───── AVAILABLE RECORDS ─────
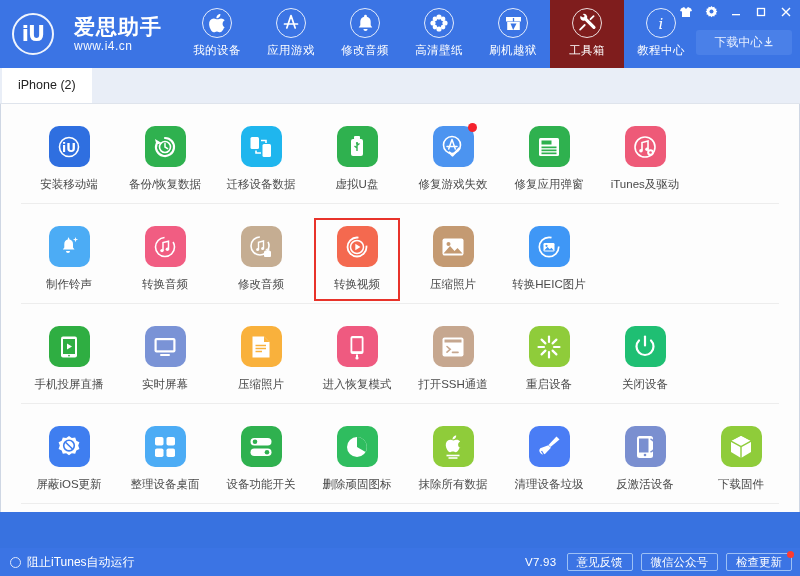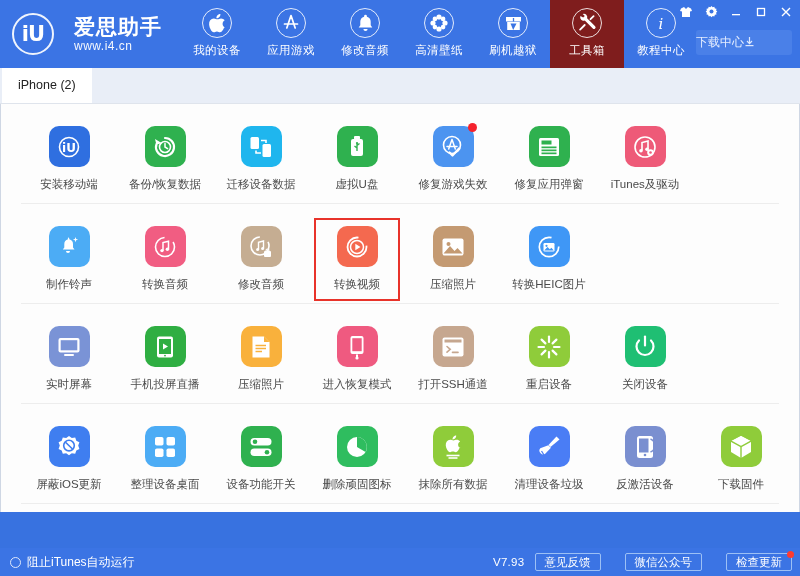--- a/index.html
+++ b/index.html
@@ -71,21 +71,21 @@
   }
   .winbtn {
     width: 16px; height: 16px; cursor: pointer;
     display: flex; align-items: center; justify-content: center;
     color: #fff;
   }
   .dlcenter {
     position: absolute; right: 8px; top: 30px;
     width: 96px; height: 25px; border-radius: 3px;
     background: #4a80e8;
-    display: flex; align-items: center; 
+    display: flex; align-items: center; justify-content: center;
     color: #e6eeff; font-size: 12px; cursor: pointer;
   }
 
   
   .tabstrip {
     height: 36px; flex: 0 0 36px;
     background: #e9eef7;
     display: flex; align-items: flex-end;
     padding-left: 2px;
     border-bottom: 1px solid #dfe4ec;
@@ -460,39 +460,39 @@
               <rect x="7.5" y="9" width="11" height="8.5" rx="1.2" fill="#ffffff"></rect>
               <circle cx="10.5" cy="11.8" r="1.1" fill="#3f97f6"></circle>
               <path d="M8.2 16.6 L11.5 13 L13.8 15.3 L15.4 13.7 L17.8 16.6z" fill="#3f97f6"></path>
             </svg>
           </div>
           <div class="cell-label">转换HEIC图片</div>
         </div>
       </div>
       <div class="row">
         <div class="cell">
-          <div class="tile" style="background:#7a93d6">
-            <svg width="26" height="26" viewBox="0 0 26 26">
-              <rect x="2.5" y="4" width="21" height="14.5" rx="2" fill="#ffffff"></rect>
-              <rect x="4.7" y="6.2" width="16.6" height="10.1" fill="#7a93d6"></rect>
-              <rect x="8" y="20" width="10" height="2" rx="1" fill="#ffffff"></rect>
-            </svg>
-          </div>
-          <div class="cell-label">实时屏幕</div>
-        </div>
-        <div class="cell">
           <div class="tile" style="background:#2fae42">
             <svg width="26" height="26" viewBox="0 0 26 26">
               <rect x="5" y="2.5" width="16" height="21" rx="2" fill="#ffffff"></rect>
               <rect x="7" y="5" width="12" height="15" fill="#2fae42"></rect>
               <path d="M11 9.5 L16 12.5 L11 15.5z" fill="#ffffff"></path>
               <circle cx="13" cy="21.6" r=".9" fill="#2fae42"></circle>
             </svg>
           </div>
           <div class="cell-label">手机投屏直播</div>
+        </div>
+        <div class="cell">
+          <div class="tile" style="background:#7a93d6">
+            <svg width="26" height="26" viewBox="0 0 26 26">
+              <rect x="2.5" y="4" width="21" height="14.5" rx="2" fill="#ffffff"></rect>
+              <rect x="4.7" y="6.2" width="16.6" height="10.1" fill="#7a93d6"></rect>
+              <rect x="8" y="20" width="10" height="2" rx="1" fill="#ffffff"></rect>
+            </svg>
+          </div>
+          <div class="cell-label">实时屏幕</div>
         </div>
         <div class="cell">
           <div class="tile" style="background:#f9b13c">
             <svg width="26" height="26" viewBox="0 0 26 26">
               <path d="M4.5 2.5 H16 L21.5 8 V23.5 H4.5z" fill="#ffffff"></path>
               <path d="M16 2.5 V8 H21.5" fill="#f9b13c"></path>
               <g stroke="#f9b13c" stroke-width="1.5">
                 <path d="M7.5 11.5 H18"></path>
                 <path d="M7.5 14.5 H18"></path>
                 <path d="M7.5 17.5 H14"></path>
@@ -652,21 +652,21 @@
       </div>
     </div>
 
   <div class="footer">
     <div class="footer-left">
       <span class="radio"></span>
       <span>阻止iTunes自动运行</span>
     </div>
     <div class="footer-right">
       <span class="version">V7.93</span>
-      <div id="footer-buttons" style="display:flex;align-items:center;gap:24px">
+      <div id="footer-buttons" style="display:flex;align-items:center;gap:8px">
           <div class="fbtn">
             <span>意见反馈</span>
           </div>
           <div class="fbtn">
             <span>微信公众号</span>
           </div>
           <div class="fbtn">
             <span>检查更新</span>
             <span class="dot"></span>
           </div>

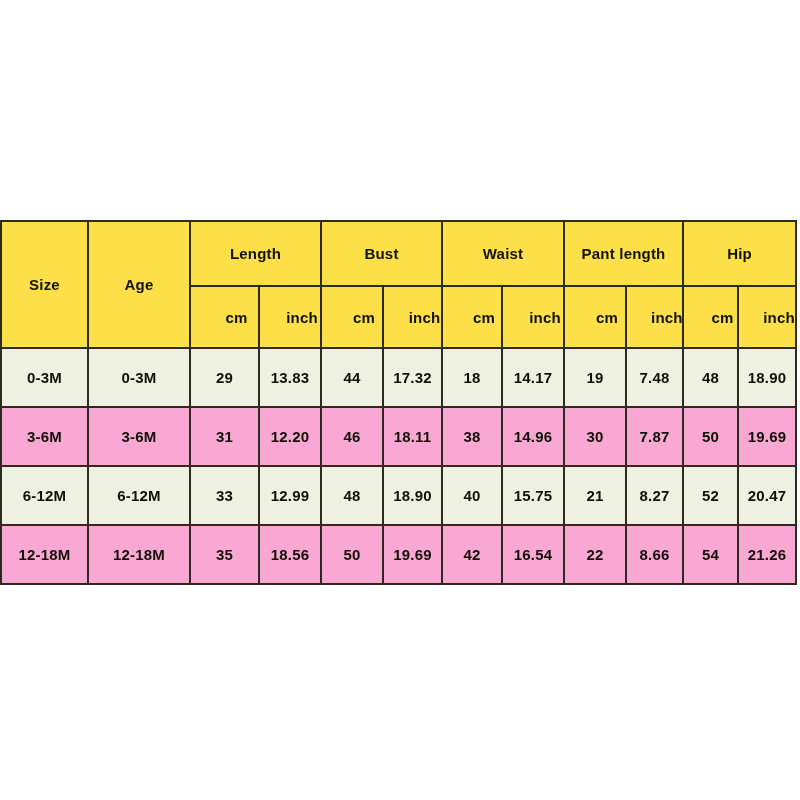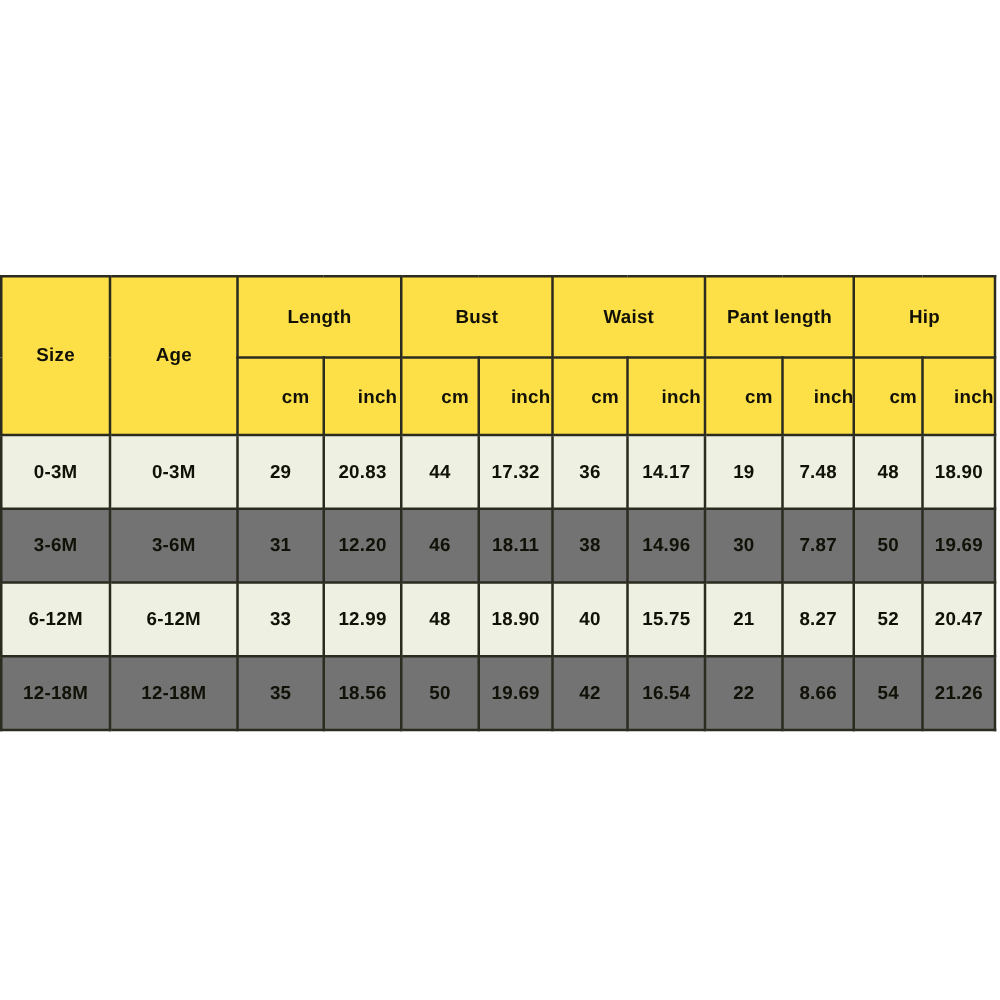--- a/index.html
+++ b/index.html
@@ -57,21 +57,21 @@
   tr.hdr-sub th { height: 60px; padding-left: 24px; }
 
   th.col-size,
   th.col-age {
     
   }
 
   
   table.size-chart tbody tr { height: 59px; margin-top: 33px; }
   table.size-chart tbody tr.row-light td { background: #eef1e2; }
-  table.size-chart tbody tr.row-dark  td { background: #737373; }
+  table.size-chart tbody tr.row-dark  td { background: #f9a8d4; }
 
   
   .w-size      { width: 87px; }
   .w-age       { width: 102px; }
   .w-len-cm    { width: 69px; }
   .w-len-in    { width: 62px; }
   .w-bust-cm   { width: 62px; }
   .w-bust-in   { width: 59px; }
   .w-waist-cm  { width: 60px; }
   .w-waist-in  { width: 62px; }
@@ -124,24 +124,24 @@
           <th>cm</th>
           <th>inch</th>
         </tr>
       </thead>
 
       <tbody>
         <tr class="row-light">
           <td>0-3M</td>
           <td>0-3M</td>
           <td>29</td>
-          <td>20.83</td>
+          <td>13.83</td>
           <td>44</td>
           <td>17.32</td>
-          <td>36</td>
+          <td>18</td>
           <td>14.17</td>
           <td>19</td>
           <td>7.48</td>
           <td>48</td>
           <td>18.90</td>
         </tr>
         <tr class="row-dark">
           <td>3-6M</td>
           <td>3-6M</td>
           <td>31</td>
─────
TASK STATEMENT: Type the material out again exactly. Skip the pictures.

EXERCISE OUTPUT:
--- a/index.html
+++ b/index.html
@@ -71,21 +71,21 @@
   }
   .winbtn {
     width: 16px; height: 16px; cursor: pointer;
     display: flex; align-items: center; justify-content: center;
     color: #fff;
   }
   .dlcenter {
     position: absolute; right: 8px; top: 30px;
     width: 96px; height: 25px; border-radius: 3px;
     background: #4a80e8;
-    display: flex; align-items: center; 
+    display: flex; align-items: center; justify-content: center;
     color: #e6eeff; font-size: 12px; cursor: pointer;
   }
 
   
   .tabstrip {
     height: 36px; flex: 0 0 36px;
     background: #e9eef7;
     display: flex; align-items: flex-end;
     padding-left: 2px;
     border-bottom: 1px solid #dfe4ec;
@@ -460,39 +460,39 @@
               <rect x="7.5" y="9" width="11" height="8.5" rx="1.2" fill="#ffffff"></rect>
               <circle cx="10.5" cy="11.8" r="1.1" fill="#3f97f6"></circle>
               <path d="M8.2 16.6 L11.5 13 L13.8 15.3 L15.4 13.7 L17.8 16.6z" fill="#3f97f6"></path>
             </svg>
           </div>
           <div class="cell-label">转换HEIC图片</div>
         </div>
       </div>
       <div class="row">
         <div class="cell">
-          <div class="tile" style="background:#7a93d6">
-            <svg width="26" height="26" viewBox="0 0 26 26">
-              <rect x="2.5" y="4" width="21" height="14.5" rx="2" fill="#ffffff"></rect>
-              <rect x="4.7" y="6.2" width="16.6" height="10.1" fill="#7a93d6"></rect>
-              <rect x="8" y="20" width="10" height="2" rx="1" fill="#ffffff"></rect>
-            </svg>
-          </div>
-          <div class="cell-label">实时屏幕</div>
-        </div>
-        <div class="cell">
           <div class="tile" style="background:#2fae42">
             <svg width="26" height="26" viewBox="0 0 26 26">
               <rect x="5" y="2.5" width="16" height="21" rx="2" fill="#ffffff"></rect>
               <rect x="7" y="5" width="12" height="15" fill="#2fae42"></rect>
               <path d="M11 9.5 L16 12.5 L11 15.5z" fill="#ffffff"></path>
               <circle cx="13" cy="21.6" r=".9" fill="#2fae42"></circle>
             </svg>
           </div>
           <div class="cell-label">手机投屏直播</div>
+        </div>
+        <div class="cell">
+          <div class="tile" style="background:#7a93d6">
+            <svg width="26" height="26" viewBox="0 0 26 26">
+              <rect x="2.5" y="4" width="21" height="14.5" rx="2" fill="#ffffff"></rect>
+              <rect x="4.7" y="6.2" width="16.6" height="10.1" fill="#7a93d6"></rect>
+              <rect x="8" y="20" width="10" height="2" rx="1" fill="#ffffff"></rect>
+            </svg>
+          </div>
+          <div class="cell-label">实时屏幕</div>
         </div>
         <div class="cell">
           <div class="tile" style="background:#f9b13c">
             <svg width="26" height="26" viewBox="0 0 26 26">
               <path d="M4.5 2.5 H16 L21.5 8 V23.5 H4.5z" fill="#ffffff"></path>
               <path d="M16 2.5 V8 H21.5" fill="#f9b13c"></path>
               <g stroke="#f9b13c" stroke-width="1.5">
                 <path d="M7.5 11.5 H18"></path>
                 <path d="M7.5 14.5 H18"></path>
                 <path d="M7.5 17.5 H14"></path>
@@ -652,21 +652,21 @@
       </div>
     </div>
 
   <div class="footer">
     <div class="footer-left">
       <span class="radio"></span>
       <span>阻止iTunes自动运行</span>
     </div>
     <div class="footer-right">
       <span class="version">V7.93</span>
-      <div id="footer-buttons" style="display:flex;align-items:center;gap:24px">
+      <div id="footer-buttons" style="display:flex;align-items:center;gap:8px">
           <div class="fbtn">
             <span>意见反馈</span>
           </div>
           <div class="fbtn">
             <span>微信公众号</span>
           </div>
           <div class="fbtn">
             <span>检查更新</span>
             <span class="dot"></span>
           </div>

--- a/index.html
+++ b/index.html
@@ -57,21 +57,21 @@
   tr.hdr-sub th { height: 60px; padding-left: 24px; }
 
   th.col-size,
   th.col-age {
     
   }
 
   
   table.size-chart tbody tr { height: 59px; margin-top: 33px; }
   table.size-chart tbody tr.row-light td { background: #eef1e2; }
-  table.size-chart tbody tr.row-dark  td { background: #737373; }
+  table.size-chart tbody tr.row-dark  td { background: #f9a8d4; }
 
   
   .w-size      { width: 87px; }
   .w-age       { width: 102px; }
   .w-len-cm    { width: 69px; }
   .w-len-in    { width: 62px; }
   .w-bust-cm   { width: 62px; }
   .w-bust-in   { width: 59px; }
   .w-waist-cm  { width: 60px; }
   .w-waist-in  { width: 62px; }
@@ -124,24 +124,24 @@
           <th>cm</th>
           <th>inch</th>
         </tr>
       </thead>
 
       <tbody>
         <tr class="row-light">
           <td>0-3M</td>
           <td>0-3M</td>
           <td>29</td>
-          <td>20.83</td>
+          <td>13.83</td>
           <td>44</td>
           <td>17.32</td>
-          <td>36</td>
+          <td>18</td>
           <td>14.17</td>
           <td>19</td>
           <td>7.48</td>
           <td>48</td>
           <td>18.90</td>
         </tr>
         <tr class="row-dark">
           <td>3-6M</td>
           <td>3-6M</td>
           <td>31</td>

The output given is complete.